One must have \(0 < \alpha \leq 1\), and while since version 0.18.0 it has been possible to pass \(\alpha\) directly, it’s often easier to think about either the span, center of mass (com) or half-lifeof an EW moment:
\[\begin{split}\alpha = \begin{cases} \frac{2}{s + 1}, & \text{for span}\ s \geq 1\\ \frac{1}{1 + c}, & \text{for center of mass}\ c \geq 0\\ 1 - \exp^{\frac{\log 0.5}{h}}, & \text{for half-life}\ h > 0 \end{cases}\end{split}\]

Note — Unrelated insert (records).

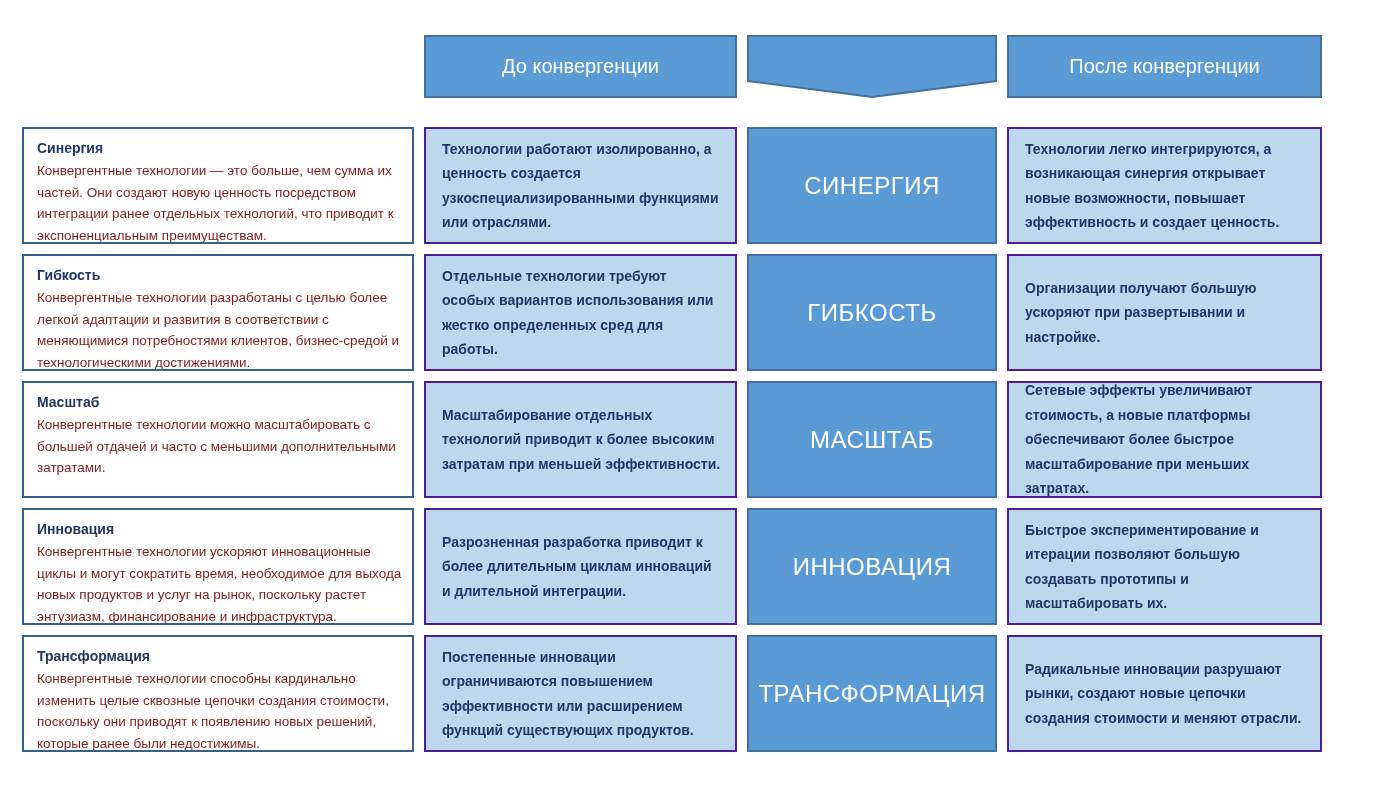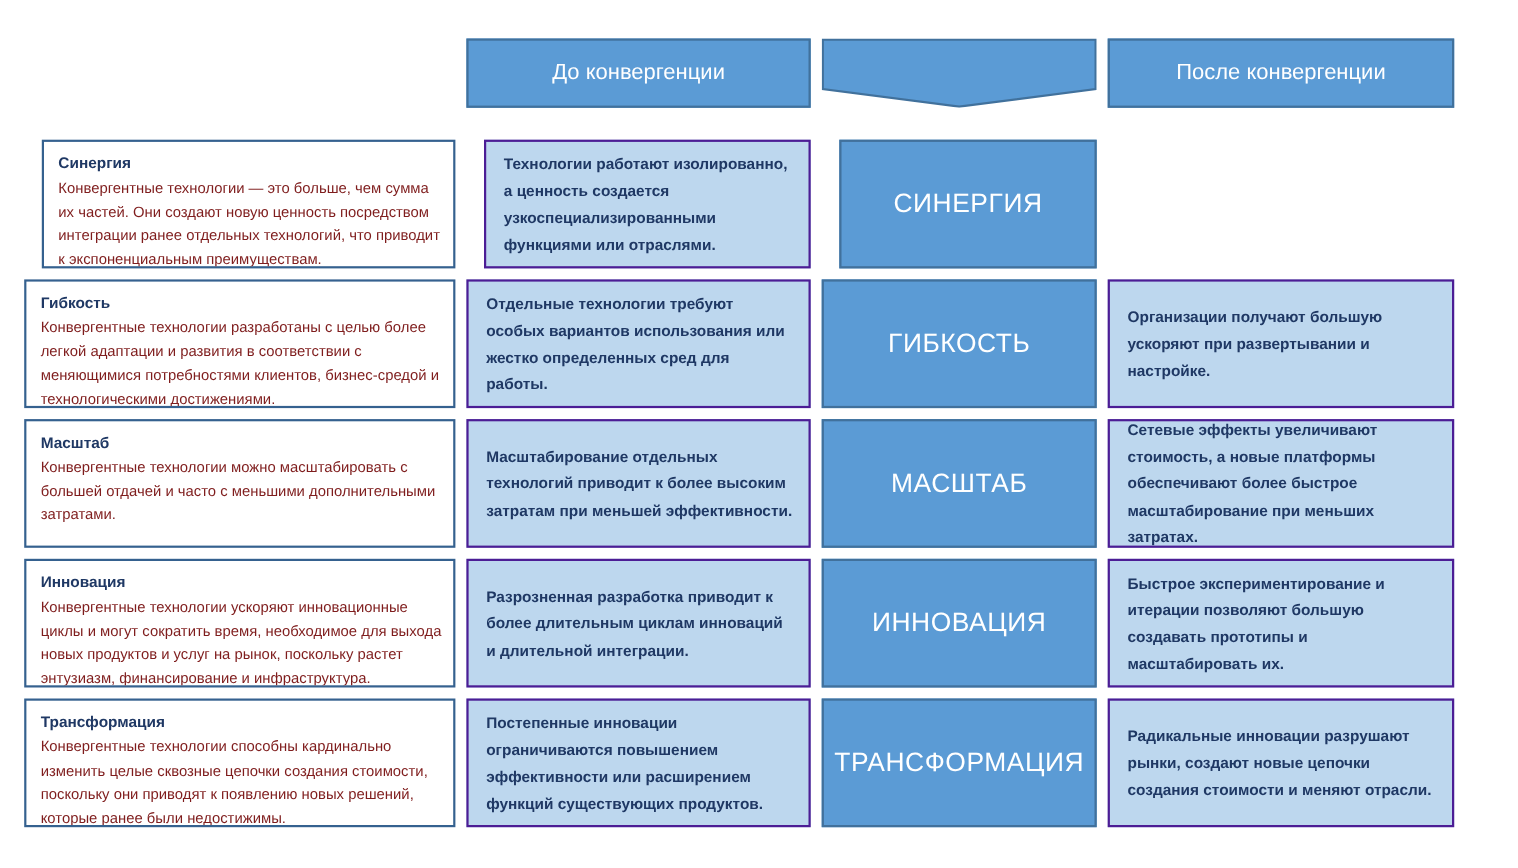--- a/index.html
+++ b/index.html
@@ -25,21 +25,21 @@
     column-gap: 22px;
     row-gap: 13px;
     gap: 10px;
   }
   
   .c1 { grid-column: 1; }
   .c2 { grid-column: 2; }
   .c3 { grid-column: 3; }
   .c4 { grid-column: 4; }
   .hr { grid-row: 1; }
-  .rr1 { grid-row: 3; margin-left: 16px; }
+  .rr1 { grid-row: 3; }
   .rr2 { grid-row: 4; }
   .rr3 { grid-row: 5; }
   .rr4 { grid-row: 6; }
   .rr5 { grid-row: 7; }
 
   .hdr-box {
     background: #5B9BD5;
     border: 2px solid #41719C;
     color: #ffffff;
     font-size: 20px;
@@ -123,20 +123,23 @@
     <div class="desc-box c1 rr1">
       <div class="desc-title">Синергия</div>
       <div class="desc-text">Конвергентные технологии — это больше, чем сумма их частей. Они создают новую ценность посредством интеграции ранее отдельных технологий, что приводит к экспоненциальным преимуществам.</div>
     </div>
     <div class="before-box c2 rr1">
       <span>Технологии работают изолированно, а ценность создается узкоспециализированными функциями или отраслями.</span>
     </div>
     <div class="cat-box c3 rr1">
       <span>СИНЕРГИЯ</span>
     </div>
+    <div class="after-box c4 rr1">
+      <span>Технологии легко интегрируются, а возникающая синергия открывает новые возможности, повышает эффективность и создает ценность.</span>
+    </div>
 
     <div class="desc-box c1 rr2">
       <div class="desc-title">Гибкость</div>
       <div class="desc-text">Конвергентные технологии разработаны с целью более легкой адаптации и развития в соответствии с меняющимися потребностями клиентов, бизнес-средой и технологическими достижениями.</div>
     </div>
     <div class="before-box c2 rr2">
       <span>Отдельные технологии требуют особых вариантов использования или жестко определенных сред для работы.</span>
     </div>
     <div class="cat-box c3 rr2">
       <span>ГИБКОСТЬ</span>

One must specify precisely one of span, center of mass, half-lifeand alpha to the EW functions:
- Span corresponds to what is commonly called an “N-day EW moving average”.
- Center of mass has a more physical interpretation and can be thought of in terms of span: \(c = (s - 1) / 2\).

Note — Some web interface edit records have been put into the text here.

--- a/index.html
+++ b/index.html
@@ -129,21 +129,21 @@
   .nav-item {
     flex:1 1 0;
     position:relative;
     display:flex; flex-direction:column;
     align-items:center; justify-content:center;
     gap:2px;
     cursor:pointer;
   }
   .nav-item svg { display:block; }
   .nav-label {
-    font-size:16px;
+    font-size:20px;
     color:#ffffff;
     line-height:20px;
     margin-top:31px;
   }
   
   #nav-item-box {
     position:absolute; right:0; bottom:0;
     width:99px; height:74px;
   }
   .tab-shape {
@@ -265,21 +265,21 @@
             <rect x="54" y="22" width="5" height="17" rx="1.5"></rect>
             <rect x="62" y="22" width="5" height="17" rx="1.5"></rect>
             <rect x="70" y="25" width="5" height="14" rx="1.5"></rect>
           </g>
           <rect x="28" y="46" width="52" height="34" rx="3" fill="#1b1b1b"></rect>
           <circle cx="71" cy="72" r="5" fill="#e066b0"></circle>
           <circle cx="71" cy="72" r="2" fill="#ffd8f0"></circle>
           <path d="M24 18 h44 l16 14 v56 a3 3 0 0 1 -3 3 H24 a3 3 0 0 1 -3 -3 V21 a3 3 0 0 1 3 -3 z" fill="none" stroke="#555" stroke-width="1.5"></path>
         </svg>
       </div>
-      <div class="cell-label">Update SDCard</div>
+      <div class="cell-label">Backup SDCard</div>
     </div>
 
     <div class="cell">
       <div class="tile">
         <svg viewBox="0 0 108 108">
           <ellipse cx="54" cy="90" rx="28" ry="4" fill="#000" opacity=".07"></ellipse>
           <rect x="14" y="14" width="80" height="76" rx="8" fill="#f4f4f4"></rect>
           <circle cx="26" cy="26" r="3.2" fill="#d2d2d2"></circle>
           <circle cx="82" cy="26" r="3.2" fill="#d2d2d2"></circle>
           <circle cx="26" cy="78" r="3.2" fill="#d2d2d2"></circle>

- Half-life is the period of time for the exponential weight to reduce to one half.
- Alpha specifies the smoothing factor directly.
Here is an example for a univariate time series:
In [109]: s.plot(style='k--') Out[109]: <matplotlib.axes._subplots.AxesSubplot at 0x7faf7b656390>
In [110]: s.ewm(span=20).mean().plot(style='k') Out[110]: <matplotlib.axes._subplots.AxesSubplot at 0x7faf7b656390>
EWM has a min_periods
argument, which has the same meaning it does for all the .expanding
and .rolling
methods: no output values will be set until at least min_periods
non-null values are encountered in the (expanding) window.
EWM also has an ignore_na
argument, which determines how intermediate null values affect the calculation of the weights. When ignore_na=False
(the default), weights are calculated based on absolute positions, so that intermediate null values affect the result. When ignore_na=True
, weights are calculated by ignoring intermediate null values. For example, assuming adjust=True
, if ignore_na=False
, the weighted average of 3, NaN, 5
would be calculated as
\[\frac{(1-\alpha)^2 \cdot 3 + 1 \cdot 5}{(1-\alpha)^2 + 1}.\]
Whereas if ignore_na=True
, the weighted average would be calculated as
\[\frac{(1-\alpha) \cdot 3 + 1 \cdot 5}{(1-\alpha) + 1}.\]
The var()
, std()
, and cov()
functions have a bias
argument, specifying whether the result should contain biased or unbiased statistics. For example, if bias=True
, ewmvar(x)
is calculated asewmvar(x) = ewma(x**2) - ewma(x)**2
; whereas if bias=False
(the default), the biased variance statistics are scaled by debiasing factors
\[\frac{\left(\sum_{i=0}^t w_i\right)^2}{\left(\sum_{i=0}^t w_i\right)^2 - \sum_{i=0}^t w_i^2}.\]
(For \(w_i = 1\), this reduces to the usual \(N / (N - 1)\) factor, with \(N = t + 1\).) See Weighted Sample Varianceon Wikipedia for further details.